_TASK TO COMPLETE_
Starting with the first line of the data that follows, transcribe every line verbatim until the line containing "[686,632,702,648] is -> [504,535,537,545] are" has been transcribed.

(Dataset entries)
* * * * *

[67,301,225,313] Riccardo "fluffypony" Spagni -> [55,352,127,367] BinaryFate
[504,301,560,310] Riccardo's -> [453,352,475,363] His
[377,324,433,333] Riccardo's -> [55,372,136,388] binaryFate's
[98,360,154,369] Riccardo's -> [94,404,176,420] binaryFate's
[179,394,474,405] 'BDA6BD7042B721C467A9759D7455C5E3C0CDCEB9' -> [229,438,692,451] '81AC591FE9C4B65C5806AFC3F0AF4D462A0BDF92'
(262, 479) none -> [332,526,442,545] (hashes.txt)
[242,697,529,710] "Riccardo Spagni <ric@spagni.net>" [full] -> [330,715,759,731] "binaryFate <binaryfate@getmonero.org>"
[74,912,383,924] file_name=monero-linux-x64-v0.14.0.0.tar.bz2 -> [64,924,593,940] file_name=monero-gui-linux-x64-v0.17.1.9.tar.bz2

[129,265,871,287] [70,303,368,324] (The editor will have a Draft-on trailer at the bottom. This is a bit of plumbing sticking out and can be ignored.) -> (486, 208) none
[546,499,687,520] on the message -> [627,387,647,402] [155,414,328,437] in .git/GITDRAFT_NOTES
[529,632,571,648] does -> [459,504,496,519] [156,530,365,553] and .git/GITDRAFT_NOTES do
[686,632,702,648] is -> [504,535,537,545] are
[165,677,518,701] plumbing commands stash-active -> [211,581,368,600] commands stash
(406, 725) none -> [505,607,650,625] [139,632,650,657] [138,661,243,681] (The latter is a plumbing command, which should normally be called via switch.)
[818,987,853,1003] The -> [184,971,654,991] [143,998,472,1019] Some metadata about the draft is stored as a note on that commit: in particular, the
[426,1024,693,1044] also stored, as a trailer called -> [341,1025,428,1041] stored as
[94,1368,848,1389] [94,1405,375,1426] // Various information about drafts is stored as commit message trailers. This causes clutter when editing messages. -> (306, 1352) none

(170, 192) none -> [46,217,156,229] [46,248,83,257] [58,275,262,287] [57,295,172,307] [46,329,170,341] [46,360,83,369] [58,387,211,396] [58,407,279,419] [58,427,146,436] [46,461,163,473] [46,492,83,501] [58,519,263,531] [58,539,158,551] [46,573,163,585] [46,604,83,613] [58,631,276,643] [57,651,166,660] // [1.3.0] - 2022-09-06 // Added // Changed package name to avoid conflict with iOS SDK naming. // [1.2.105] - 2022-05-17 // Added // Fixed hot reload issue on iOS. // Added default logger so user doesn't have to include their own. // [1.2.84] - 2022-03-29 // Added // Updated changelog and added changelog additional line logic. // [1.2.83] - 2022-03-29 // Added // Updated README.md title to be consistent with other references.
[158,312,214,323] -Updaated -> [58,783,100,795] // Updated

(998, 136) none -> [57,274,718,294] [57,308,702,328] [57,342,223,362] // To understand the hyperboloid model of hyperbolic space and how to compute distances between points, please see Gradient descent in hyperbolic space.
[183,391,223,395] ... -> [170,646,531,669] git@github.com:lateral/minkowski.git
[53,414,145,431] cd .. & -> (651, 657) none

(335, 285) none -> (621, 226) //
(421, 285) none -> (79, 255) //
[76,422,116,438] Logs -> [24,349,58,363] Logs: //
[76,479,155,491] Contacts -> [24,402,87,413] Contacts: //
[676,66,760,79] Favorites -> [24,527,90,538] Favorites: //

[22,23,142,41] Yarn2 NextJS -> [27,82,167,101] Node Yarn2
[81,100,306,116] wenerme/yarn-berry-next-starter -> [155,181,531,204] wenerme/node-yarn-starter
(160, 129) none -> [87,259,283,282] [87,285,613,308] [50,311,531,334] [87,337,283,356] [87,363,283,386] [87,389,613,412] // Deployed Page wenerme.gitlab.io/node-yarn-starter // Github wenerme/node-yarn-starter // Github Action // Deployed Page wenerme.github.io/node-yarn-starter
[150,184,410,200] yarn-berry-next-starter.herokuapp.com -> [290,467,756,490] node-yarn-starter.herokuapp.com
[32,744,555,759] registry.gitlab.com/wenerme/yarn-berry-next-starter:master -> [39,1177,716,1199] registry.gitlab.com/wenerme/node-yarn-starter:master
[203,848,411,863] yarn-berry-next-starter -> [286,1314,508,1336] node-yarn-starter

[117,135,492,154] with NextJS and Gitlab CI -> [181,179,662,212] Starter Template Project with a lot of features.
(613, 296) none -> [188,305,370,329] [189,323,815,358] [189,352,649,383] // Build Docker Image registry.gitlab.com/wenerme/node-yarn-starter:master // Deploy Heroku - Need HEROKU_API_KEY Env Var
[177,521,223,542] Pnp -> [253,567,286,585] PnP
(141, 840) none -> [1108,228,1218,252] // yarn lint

* * * * *

_EXERCISE SOLUTION_
[67,301,225,313] Riccardo "fluffypony" Spagni -> [55,352,127,367] BinaryFate
[504,301,560,310] Riccardo's -> [453,352,475,363] His
[377,324,433,333] Riccardo's -> [55,372,136,388] binaryFate's
[98,360,154,369] Riccardo's -> [94,404,176,420] binaryFate's
[179,394,474,405] 'BDA6BD7042B721C467A9759D7455C5E3C0CDCEB9' -> [229,438,692,451] '81AC591FE9C4B65C5806AFC3F0AF4D462A0BDF92'
(262, 479) none -> [332,526,442,545] (hashes.txt)
[242,697,529,710] "Riccardo Spagni <ric@spagni.net>" [full] -> [330,715,759,731] "binaryFate <binaryfate@getmonero.org>"
[74,912,383,924] file_name=monero-linux-x64-v0.14.0.0.tar.bz2 -> [64,924,593,940] file_name=monero-gui-linux-x64-v0.17.1.9.tar.bz2

[129,265,871,287] [70,303,368,324] (The editor will have a Draft-on trailer at the bottom. This is a bit of plumbing sticking out and can be ignored.) -> (486, 208) none
[546,499,687,520] on the message -> [627,387,647,402] [155,414,328,437] in .git/GITDRAFT_NOTES
[529,632,571,648] does -> [459,504,496,519] [156,530,365,553] and .git/GITDRAFT_NOTES do
[686,632,702,648] is -> [504,535,537,545] are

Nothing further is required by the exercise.